(Edit difference data)
────
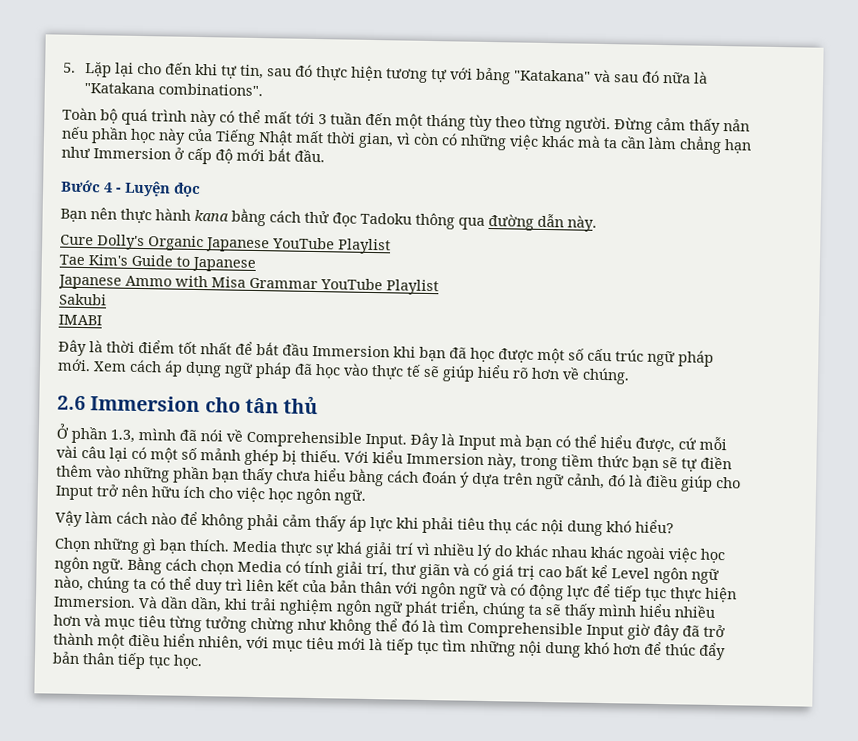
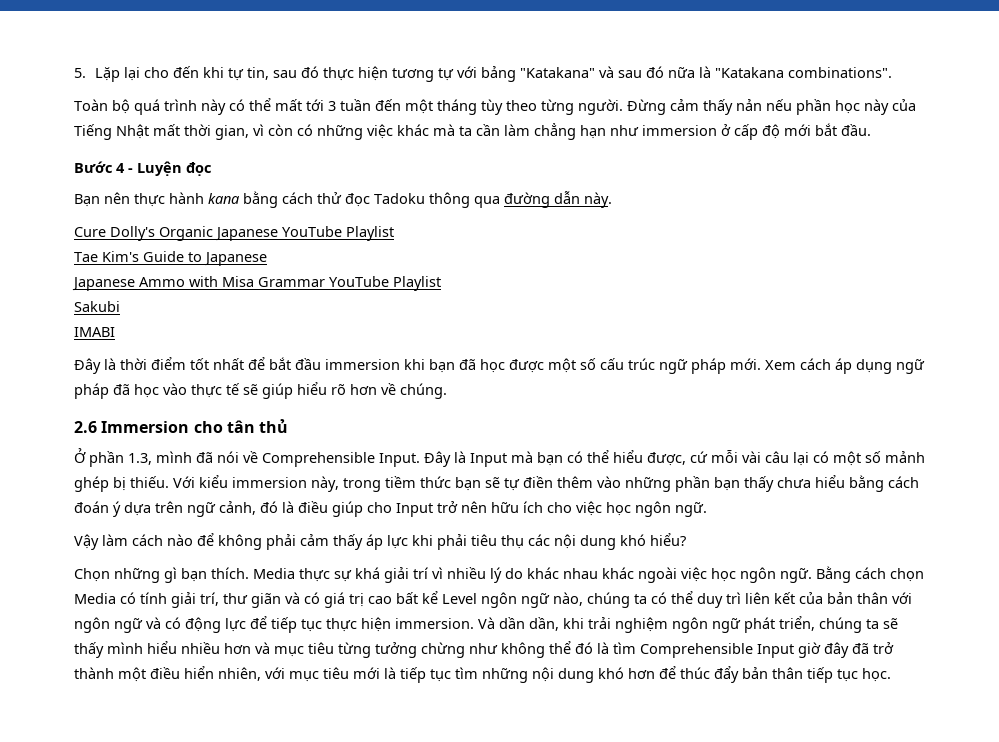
- Đừng cảm thấy nản nếu phần học này của Tiếng Nhật mất thời gian, vì còn có những việc khác mà ta cần làm chẳng hạn như Immersion ở cấp độ mới bắt đầu.
+ Đừng cảm thấy nản nếu phần học này của Tiếng Nhật mất thời gian, vì còn có những việc khác mà ta cần làm chẳng hạn như immersion ở cấp độ mới bắt đầu.
- Đây là thời điểm tốt nhất để bắt đầu Immersion khi bạn đã học được một số cấu trúc ngữ pháp mới.
+ Đây là thời điểm tốt nhất để bắt đầu immersion khi bạn đã học được một số cấu trúc ngữ pháp mới.
- Với kiểu Immersion này, trong tiềm thức bạn sẽ tự điền thêm vào những phần bạn thấy chưa hiểu bằng cách đoán ý dựa trên ngữ cảnh, đó là điều giúp cho Input trở nên hữu ích cho việc học ngôn ngữ.
+ Với kiểu immersion này, trong tiềm thức bạn sẽ tự điền thêm vào những phần bạn thấy chưa hiểu bằng cách đoán ý dựa trên ngữ cảnh, đó là điều giúp cho Input trở nên hữu ích cho việc học ngôn ngữ.
- Bằng cách chọn Media có tính giải trí, thư giãn và có giá trị cao bất kể Level ngôn ngữ nào, chúng ta có thể duy trì liên kết của bản thân với ngôn ngữ và có động lực để tiếp tục thực hiện Immersion.
+ Bằng cách chọn Media có tính giải trí, thư giãn và có giá trị cao bất kể Level ngôn ngữ nào, chúng ta có thể duy trì liên kết của bản thân với ngôn ngữ và có động lực để tiếp tục thực hiện immersion.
────
▶ **Assignment**
Retype every entry verbatim and exclude the pictures from the copy.

▶ **Output below**
- Đừng cảm thấy nản nếu phần học này của Tiếng Nhật mất thời gian, vì còn có những việc khác mà ta cần làm chẳng hạn như Immersion ở cấp độ mới bắt đầu.
+ Đừng cảm thấy nản nếu phần học này của Tiếng Nhật mất thời gian, vì còn có những việc khác mà ta cần làm chẳng hạn như immersion ở cấp độ mới bắt đầu.
- Đây là thời điểm tốt nhất để bắt đầu Immersion khi bạn đã học được một số cấu trúc ngữ pháp mới.
+ Đây là thời điểm tốt nhất để bắt đầu immersion khi bạn đã học được một số cấu trúc ngữ pháp mới.
- Với kiểu Immersion này, trong tiềm thức bạn sẽ tự điền thêm vào những phần bạn thấy chưa hiểu bằng cách đoán ý dựa trên ngữ cảnh, đó là điều giúp cho Input trở nên hữu ích cho việc học ngôn ngữ.
+ Với kiểu immersion này, trong tiềm thức bạn sẽ tự điền thêm vào những phần bạn thấy chưa hiểu bằng cách đoán ý dựa trên ngữ cảnh, đó là điều giúp cho Input trở nên hữu ích cho việc học ngôn ngữ.
- Bằng cách chọn Media có tính giải trí, thư giãn và có giá trị cao bất kể Level ngôn ngữ nào, chúng ta có thể duy trì liên kết của bản thân với ngôn ngữ và có động lực để tiếp tục thực hiện Immersion.
+ Bằng cách chọn Media có tính giải trí, thư giãn và có giá trị cao bất kể Level ngôn ngữ nào, chúng ta có thể duy trì liên kết của bản thân với ngôn ngữ và có động lực để tiếp tục thực hiện immersion.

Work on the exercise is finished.